When I asked for art lessons, my father told me he thought that people were better off developing their own skills than following directions and styles prescribed by teachers.
As a consequence of having no formal training, I reinvented the wheel many times over with much frustration to conceptualize perceptions. Though my exposure to NYC museums was rich thanks to my art-loving father and grandmother, my formal education on schools of art, technique, and most especially women in art, was non-existent. The exception was a fascination and self-guided exploration of the 19th century French painter Rosa Bonheur. She was an intense observer and was able to convey these observations with paint.
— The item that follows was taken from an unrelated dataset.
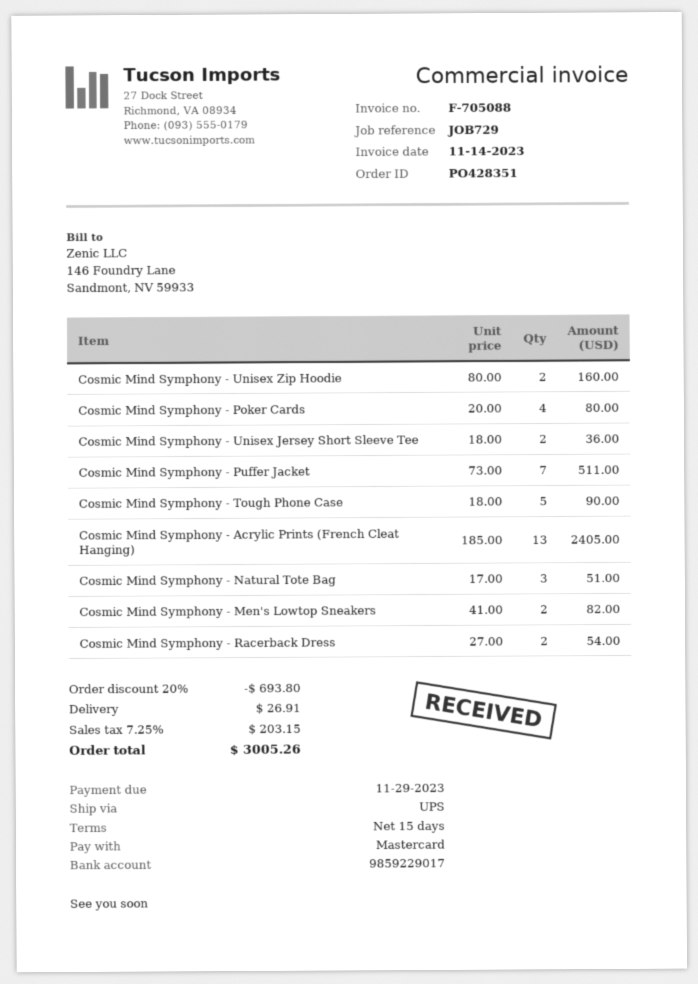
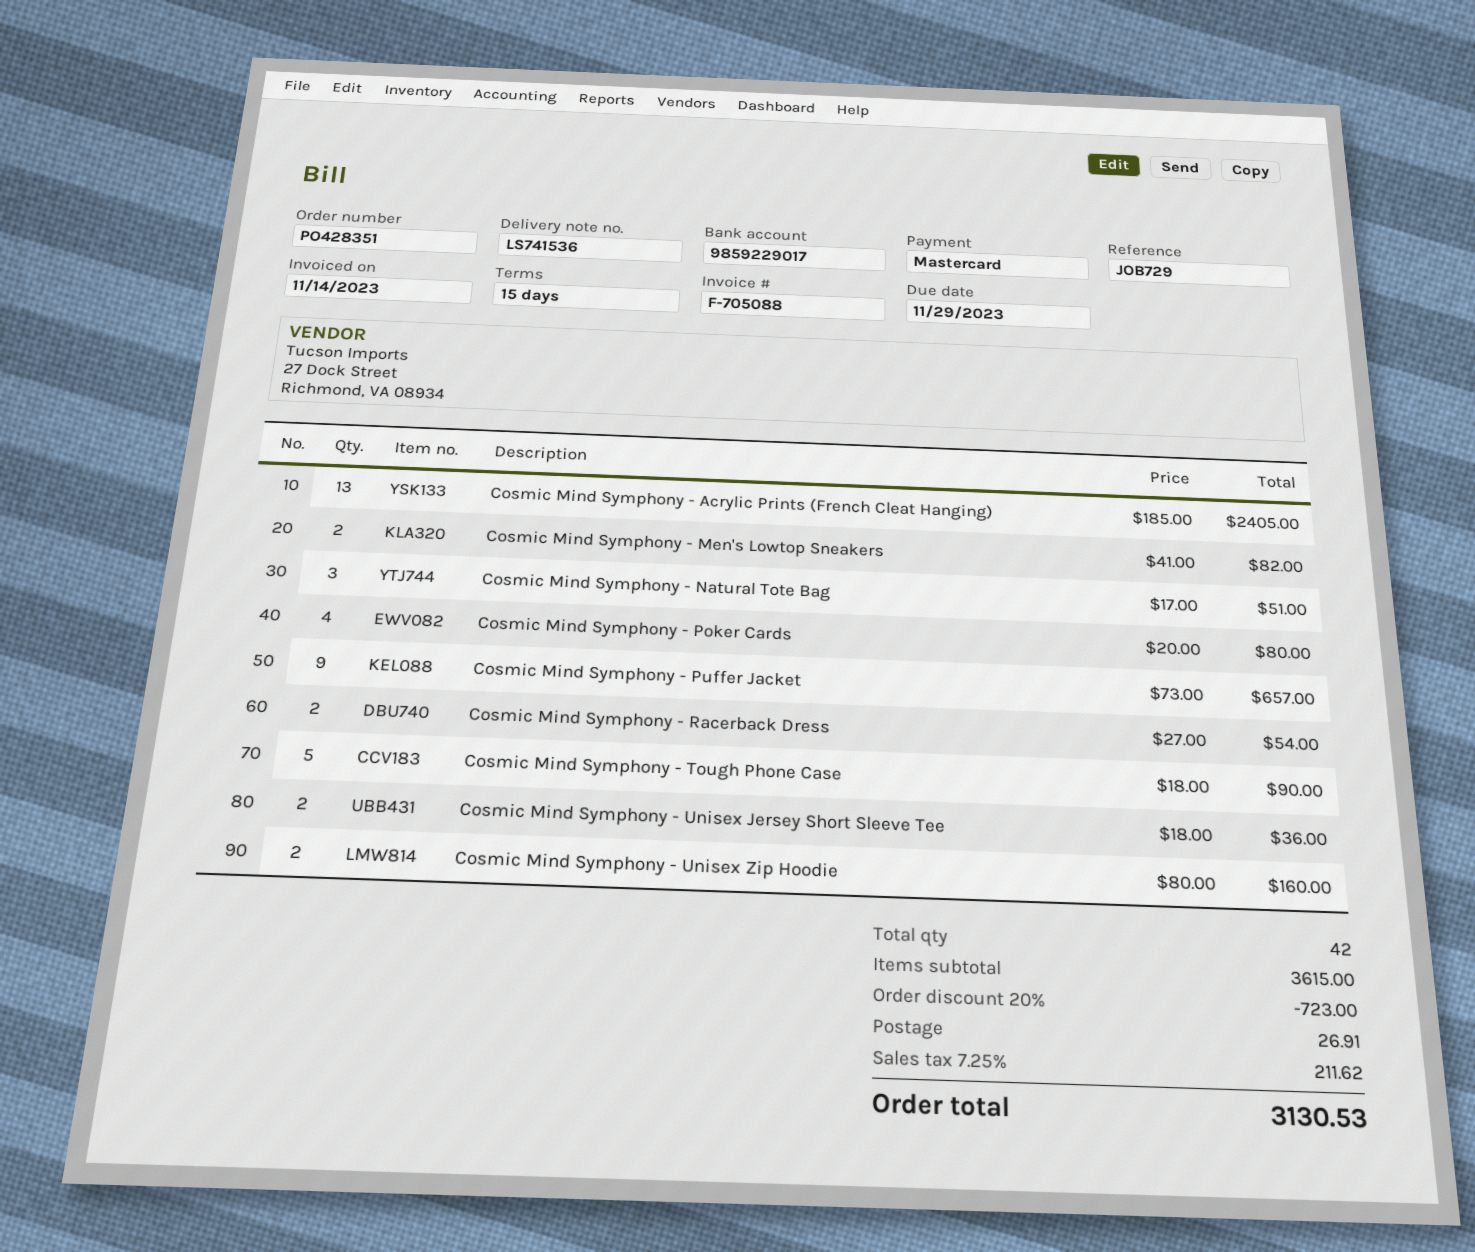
Cosmic Mind Symphony - Puffer Jacket: 7 x 73.00 = 511.00 -> 9 x 73.00 = 657.00
discount: 20% = 693.80 -> 20% = 723.00
tax: 7.25% = 203.15 -> 7.25% = 211.62
total: 3005.26 -> 3130.53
I had no intention of forgoing relationships and family in pursuit of utilizing artistic talents. In fact, I was very clear that if I rejected myself as a woman I would be diminished. I had reached these conclusions by age 12 but then had to figure out how to release ideas and emotions while balancing roles.
I left family and New York to attend the University of Chicago at age 16 and for the next 5 years I tested and explored different lifestyles while attending college and supporting a husband. I had less than 6 months studio time.
By age 19 I was starting to paint to communicate. I was also studying, editing my husband’s essays and taking notes for him, keeping house, and working as a secretary.
By age 24 I had invested in an easel and while juggling childcare as a single parent, a full-time job as a social worker, and part-time community participation with some social activities, I was attempting to use my passion, insight, and experience to communicate through my paintings.
In the following years, I returned to New York where I continued to paint while working and raising my family. During that time, my work has been shown in several venues in Brooklyn and Manhattan.​​​​​​​
I am now retired, having the joy of seeing my balancing result in a wonderful family with many grandchildren. I live on the Hudson and have finally been able to give myself a studio and time to paint.